**Exercise goal**
In full and without alteration, reproduce every record.

**Records supplied**

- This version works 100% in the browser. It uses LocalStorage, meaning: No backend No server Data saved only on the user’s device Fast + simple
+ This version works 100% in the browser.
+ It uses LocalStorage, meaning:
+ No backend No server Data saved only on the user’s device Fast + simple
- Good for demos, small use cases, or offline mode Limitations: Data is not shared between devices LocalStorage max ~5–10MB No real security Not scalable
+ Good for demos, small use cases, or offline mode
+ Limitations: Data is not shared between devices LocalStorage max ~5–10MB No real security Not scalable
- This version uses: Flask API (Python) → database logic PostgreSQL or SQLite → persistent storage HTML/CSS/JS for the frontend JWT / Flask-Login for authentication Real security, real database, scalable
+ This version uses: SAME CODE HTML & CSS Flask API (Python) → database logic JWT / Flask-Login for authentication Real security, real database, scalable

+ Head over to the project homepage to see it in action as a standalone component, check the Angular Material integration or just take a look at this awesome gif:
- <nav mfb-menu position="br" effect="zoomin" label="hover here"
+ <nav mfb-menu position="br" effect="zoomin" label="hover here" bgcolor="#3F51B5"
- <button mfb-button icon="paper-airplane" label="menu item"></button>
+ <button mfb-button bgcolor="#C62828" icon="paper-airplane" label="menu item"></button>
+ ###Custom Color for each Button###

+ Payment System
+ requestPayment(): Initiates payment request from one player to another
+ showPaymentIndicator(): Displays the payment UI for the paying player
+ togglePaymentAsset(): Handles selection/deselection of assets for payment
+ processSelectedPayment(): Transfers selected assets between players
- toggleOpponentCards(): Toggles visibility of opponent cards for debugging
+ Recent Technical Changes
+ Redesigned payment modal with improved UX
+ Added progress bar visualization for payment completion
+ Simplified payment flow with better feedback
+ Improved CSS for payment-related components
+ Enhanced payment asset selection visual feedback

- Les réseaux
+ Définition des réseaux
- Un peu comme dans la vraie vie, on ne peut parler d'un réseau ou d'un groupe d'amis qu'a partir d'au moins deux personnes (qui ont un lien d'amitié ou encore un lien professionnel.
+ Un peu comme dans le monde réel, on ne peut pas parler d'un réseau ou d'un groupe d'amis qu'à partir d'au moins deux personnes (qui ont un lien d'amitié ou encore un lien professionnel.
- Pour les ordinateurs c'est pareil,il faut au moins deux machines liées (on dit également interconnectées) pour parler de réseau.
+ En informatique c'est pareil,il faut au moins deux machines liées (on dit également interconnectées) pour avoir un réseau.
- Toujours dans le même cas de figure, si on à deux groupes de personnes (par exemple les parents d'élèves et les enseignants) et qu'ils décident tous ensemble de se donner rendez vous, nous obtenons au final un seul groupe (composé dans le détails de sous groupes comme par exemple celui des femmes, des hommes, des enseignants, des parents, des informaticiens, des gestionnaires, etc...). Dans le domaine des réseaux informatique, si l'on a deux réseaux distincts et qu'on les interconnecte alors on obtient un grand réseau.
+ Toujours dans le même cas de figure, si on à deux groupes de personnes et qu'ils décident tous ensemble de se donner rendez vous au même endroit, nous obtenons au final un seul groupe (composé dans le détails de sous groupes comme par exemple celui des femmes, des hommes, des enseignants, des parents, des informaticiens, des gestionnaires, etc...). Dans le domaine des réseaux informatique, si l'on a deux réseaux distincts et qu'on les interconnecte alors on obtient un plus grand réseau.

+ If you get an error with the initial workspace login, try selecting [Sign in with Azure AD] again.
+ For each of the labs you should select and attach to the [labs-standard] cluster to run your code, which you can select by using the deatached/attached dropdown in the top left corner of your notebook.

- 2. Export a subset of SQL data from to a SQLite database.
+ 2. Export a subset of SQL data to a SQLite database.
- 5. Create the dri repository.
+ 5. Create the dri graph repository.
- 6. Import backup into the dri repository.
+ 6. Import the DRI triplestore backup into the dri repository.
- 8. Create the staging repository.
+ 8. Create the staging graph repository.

**Exercise response**
- This version works 100% in the browser. It uses LocalStorage, meaning: No backend No server Data saved only on the user’s device Fast + simple
+ This version works 100% in the browser.
+ It uses LocalStorage, meaning:
+ No backend No server Data saved only on the user’s device Fast + simple
- Good for demos, small use cases, or offline mode Limitations: Data is not shared between devices LocalStorage max ~5–10MB No real security Not scalable
+ Good for demos, small use cases, or offline mode
+ Limitations: Data is not shared between devices LocalStorage max ~5–10MB No real security Not scalable
- This version uses: Flask API (Python) → database logic PostgreSQL or SQLite → persistent storage HTML/CSS/JS for the frontend JWT / Flask-Login for authentication Real security, real database, scalable
+ This version uses: SAME CODE HTML & CSS Flask API (Python) → database logic JWT / Flask-Login for authentication Real security, real database, scalable

+ Head over to the project homepage to see it in action as a standalone component, check the Angular Material integration or just take a look at this awesome gif:
- <nav mfb-menu position="br" effect="zoomin" label="hover here"
+ <nav mfb-menu position="br" effect="zoomin" label="hover here" bgcolor="#3F51B5"
- <button mfb-button icon="paper-airplane" label="menu item"></button>
+ <button mfb-button bgcolor="#C62828" icon="paper-airplane" label="menu item"></button>
+ ###Custom Color for each Button###

+ Payment System
+ requestPayment(): Initiates payment request from one player to another
+ showPaymentIndicator(): Displays the payment UI for the paying player
+ togglePaymentAsset(): Handles selection/deselection of assets for payment
+ processSelectedPayment(): Transfers selected assets between players
- toggleOpponentCards(): Toggles visibility of opponent cards for debugging
+ Recent Technical Changes
+ Redesigned payment modal with improved UX
+ Added progress bar visualization for payment completion
+ Simplified payment flow with better feedback
+ Improved CSS for payment-related components
+ Enhanced payment asset selection visual feedback

- Les réseaux
+ Définition des réseaux
- Un peu comme dans la vraie vie, on ne peut parler d'un réseau ou d'un groupe d'amis qu'a partir d'au moins deux personnes (qui ont un lien d'amitié ou encore un lien professionnel.
+ Un peu comme dans le monde réel, on ne peut pas parler d'un réseau ou d'un groupe d'amis qu'à partir d'au moins deux personnes (qui ont un lien d'amitié ou encore un lien professionnel.
- Pour les ordinateurs c'est pareil,il faut au moins deux machines liées (on dit également interconnectées) pour parler de réseau.
+ En informatique c'est pareil,il faut au moins deux machines liées (on dit également interconnectées) pour avoir un réseau.
- Toujours dans le même cas de figure, si on à deux groupes de personnes (par exemple les parents d'élèves et les enseignants) et qu'ils décident tous ensemble de se donner rendez vous, nous obtenons au final un seul groupe (composé dans le détails de sous groupes comme par exemple celui des femmes, des hommes, des enseignants, des parents, des informaticiens, des gestionnaires, etc...). Dans le domaine des réseaux informatique, si l'on a deux réseaux distincts et qu'on les interconnecte alors on obtient un grand réseau.
+ Toujours dans le même cas de figure, si on à deux groupes de personnes et qu'ils décident tous ensemble de se donner rendez vous au même endroit, nous obtenons au final un seul groupe (composé dans le détails de sous groupes comme par exemple celui des femmes, des hommes, des enseignants, des parents, des informaticiens, des gestionnaires, etc...). Dans le domaine des réseaux informatique, si l'on a deux réseaux distincts et qu'on les interconnecte alors on obtient un plus grand réseau.

+ If you get an error with the initial workspace login, try selecting [Sign in with Azure AD] again.
+ For each of the labs you should select and attach to the [labs-standard] cluster to run your code, which you can select by using the deatached/attached dropdown in the top left corner of your notebook.

- 2. Export a subset of SQL data from to a SQLite database.
+ 2. Export a subset of SQL data to a SQLite database.
- 5. Create the dri repository.
+ 5. Create the dri graph repository.
- 6. Import backup into the dri repository.
+ 6. Import the DRI triplestore backup into the dri repository.
- 8. Create the staging repository.
+ 8. Create the staging graph repository.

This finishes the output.